The trouble is twofold -- two or three weeks of paid time off, while standard, isn't enough for people to have significantly different experiences in their lives. Furthermore, if the business is still running, then many people will have to continue to work through their vacation. (as is currently happening for me, as we speak).

Question: If forced vacation isn't freedom, are weekends freedom?

Weekends are forced vacation too. It'd be great if companies adopted a "floating weekends" policy too, for the same reasons I outlined, but no company I've come across seems to do so, officially (you do see unofficially here and there bosses who recognize an employee working the weekend and allow them to take a couple days off later, and simply not reporting the vacation).

As to your first question, yes I've experienced both. Not month long shutdowns, but week long ones, but it's the same thing: if it's not convenient for you to take a vacation during that time, it's pretty much a waste and it sucks. If your spouse doesn't get 4 weeks off on August, are you going to go on a 4 week vacation then? Probably not. But then you'll resent the people who do actually take that 4 weeks off to go somewhere. It's bad for morale.

I agree that a solid 4 week vacation is enriching, but just declaring an arbitrary 4 week shutdown is a cop out. Fix the structural problems that require every one to be in the office at once, and then give everyone that much vacation time to be used when they like it. I'm not saying that this is easy to fix, but if you really believe in giving people time to have significantly different experiences in their lives, this is what you'd have to work at.

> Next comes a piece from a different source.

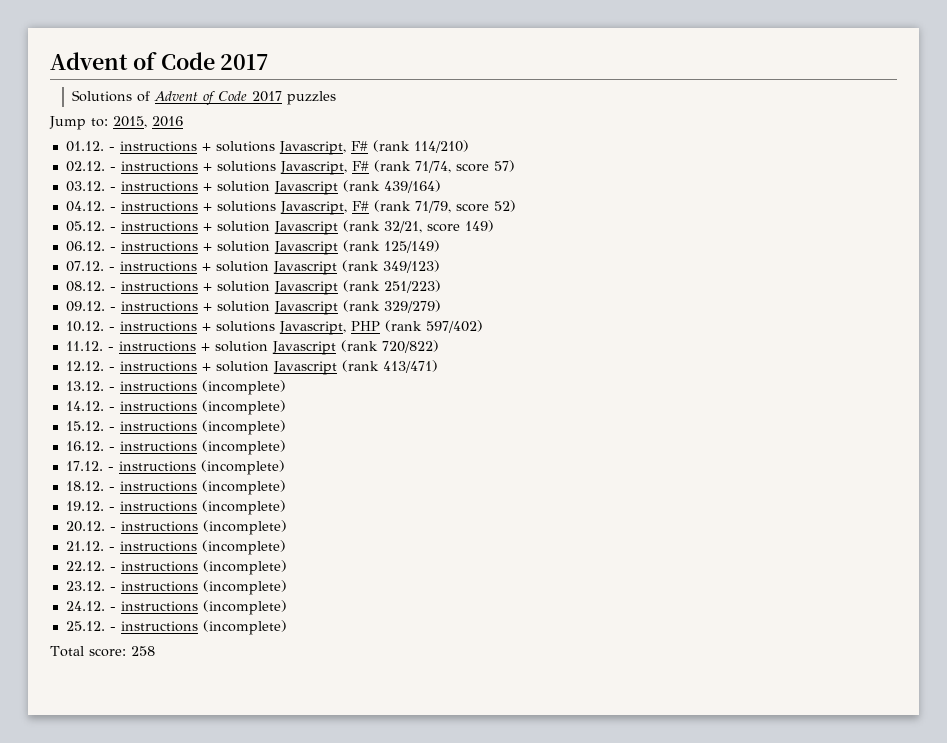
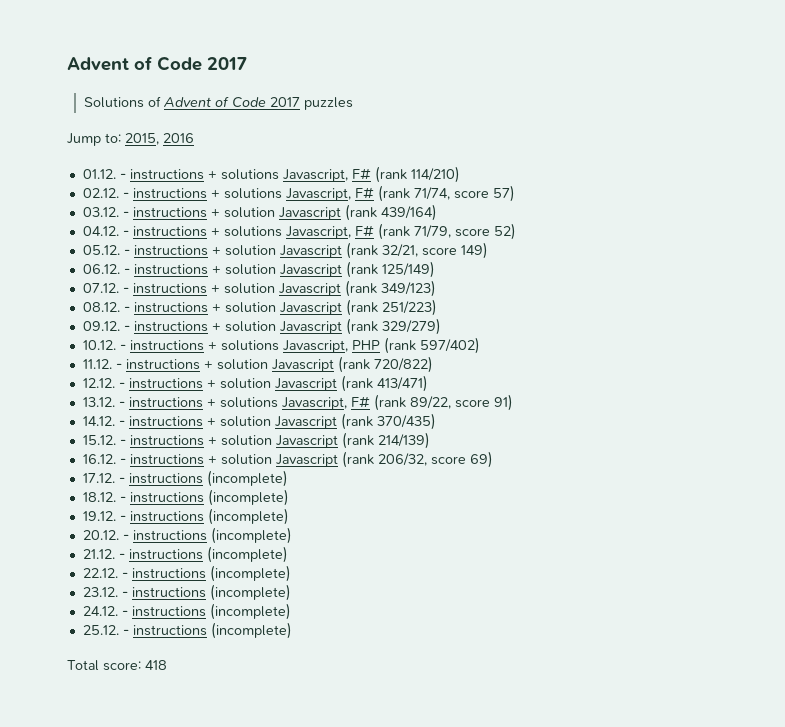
[201,380,286,395] [65,400,286,415] [65,420,286,435] [65,440,286,455] (incomplete) // 14.12. - instructions (incomplete) // 15.12. - instructions (incomplete) // 16.12. - instructions (incomplete) -> [206,394,513,411] [82,413,436,430] [82,432,430,449] [82,451,493,468] + solutions Javascript, F# (rank 89/22, score 91) // 14.12. - instructions + solution Javascript (rank 370/435) // 15.12. - instructions + solution Javascript (rank 214/139) // 16.12. - instructions + solution Javascript (rank 206/32, score 69)
[130,646,155,656] 258 -> [145,660,167,670] 418

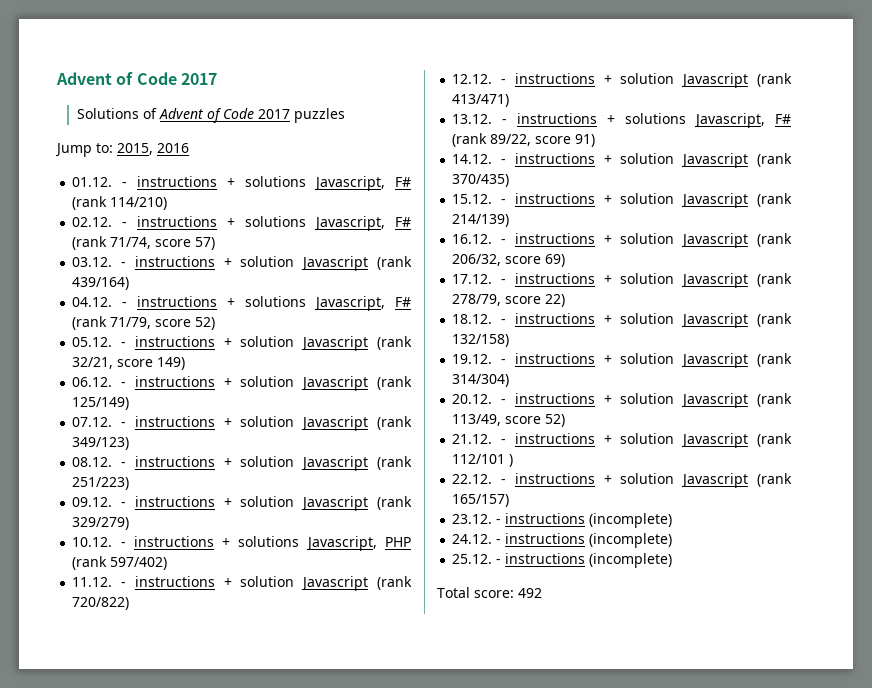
[206,470,288,487] [82,489,289,506] [82,508,289,525] [82,527,292,544] [82,546,288,563] [82,565,291,582] (incomplete) // 18.12. - instructions (incomplete) // 19.12. - instructions (incomplete) // 20.12. - instructions (incomplete) // 21.12. - instructions (incomplete) // 22.12. - instructions (incomplete) -> [603,273,792,288] [452,294,566,307] [452,313,792,328] [452,334,510,347] [452,353,792,368] [452,374,510,387] [452,393,792,408] [452,414,566,427] [452,433,792,448] [452,454,514,467] [452,473,792,488] [452,494,510,507] + solution Javascript (rank 278/79, score 22) // 18.12. - instructions + solution Javascript (rank 132/158) // 19.12. - instructions + solution Javascript (rank 314/304) // 20.12. - instructions + solution Javascript (rank 113/49, score 52) // 21.12. - instructions + solution Javascript (rank 112/101 ) // 22.12. - instructions + solution Javascript (rank 165/157)
[145,660,167,670] 418 -> [518,588,542,598] 492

Thank you, this is really helpful.

I am afraid, though, that I can't imagine how our company can work effectively without at least some people in the physical lab at the same time. I will meditate on this.

In the meantime, I will think about how to give people an alternative plan of time off while still being effective.

Your Amazon thing is awesome and something I plan to copy.
"If you can't at the absolute minimum pay market rate for the level of talent you require you shouldn't be in business. End of story."

One of the key pillars of the startup ecosystem is that you can offer someone equity in exchange for significantly "below market rate" wages. In some or even many cases, this will be below the "the absolute minimum pay market rate for the level of talent ... require[d]."

If you view that as a sign of disrespect, then you should probably only ever work for 1)bootstrapped businesses that are pretty far along the bootstrap curve or 2) venture-funded businesses that have significant funding. That's a totally viable approach to working for a startup, and I respect you for refusing to work under less than a given rate.

But I don't think it's fair for you to impose your minimum wage upon others. Some people are willing to work for more nascent businesses in exchange for more upside. That should be their right too.

I haven't a clue why this is being downvoted, unless the point you are making is too obvious. Perhaps the parent was only describing startups that neither give employees equity nor pay them at market rates?

Do many startups try to pull stunts like that?